INPUT MATERIAL
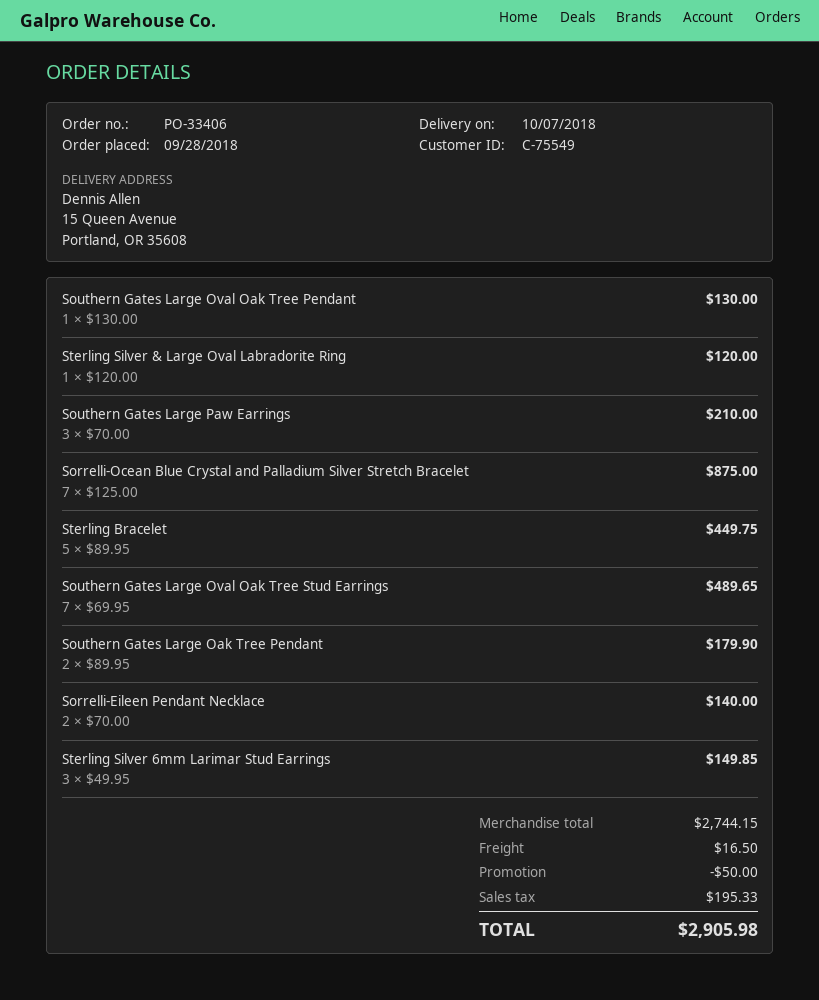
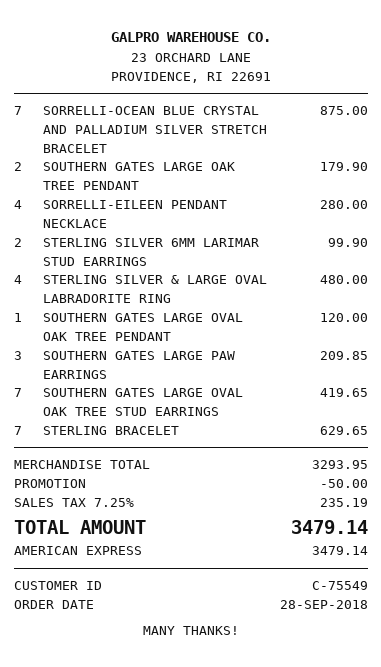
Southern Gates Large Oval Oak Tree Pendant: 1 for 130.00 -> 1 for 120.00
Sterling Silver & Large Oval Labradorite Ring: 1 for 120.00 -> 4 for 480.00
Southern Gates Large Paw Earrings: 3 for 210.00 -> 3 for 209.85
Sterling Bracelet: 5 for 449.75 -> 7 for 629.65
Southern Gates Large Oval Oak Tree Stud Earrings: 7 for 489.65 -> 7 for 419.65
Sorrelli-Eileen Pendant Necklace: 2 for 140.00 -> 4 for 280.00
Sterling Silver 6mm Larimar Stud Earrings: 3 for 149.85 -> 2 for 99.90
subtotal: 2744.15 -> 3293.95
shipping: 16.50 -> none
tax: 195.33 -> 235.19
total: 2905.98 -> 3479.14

YOUR INSTRUCTIONS
Check each line of the listing for "Earrings". Show those that have it.

EXERCISE OUTPUT
Southern Gates Large Paw Earrings: 3 for 210.00 -> 3 for 209.85
Southern Gates Large Oval Oak Tree Stud Earrings: 7 for 489.65 -> 7 for 419.65
Sterling Silver 6mm Larimar Stud Earrings: 3 for 149.85 -> 2 for 99.90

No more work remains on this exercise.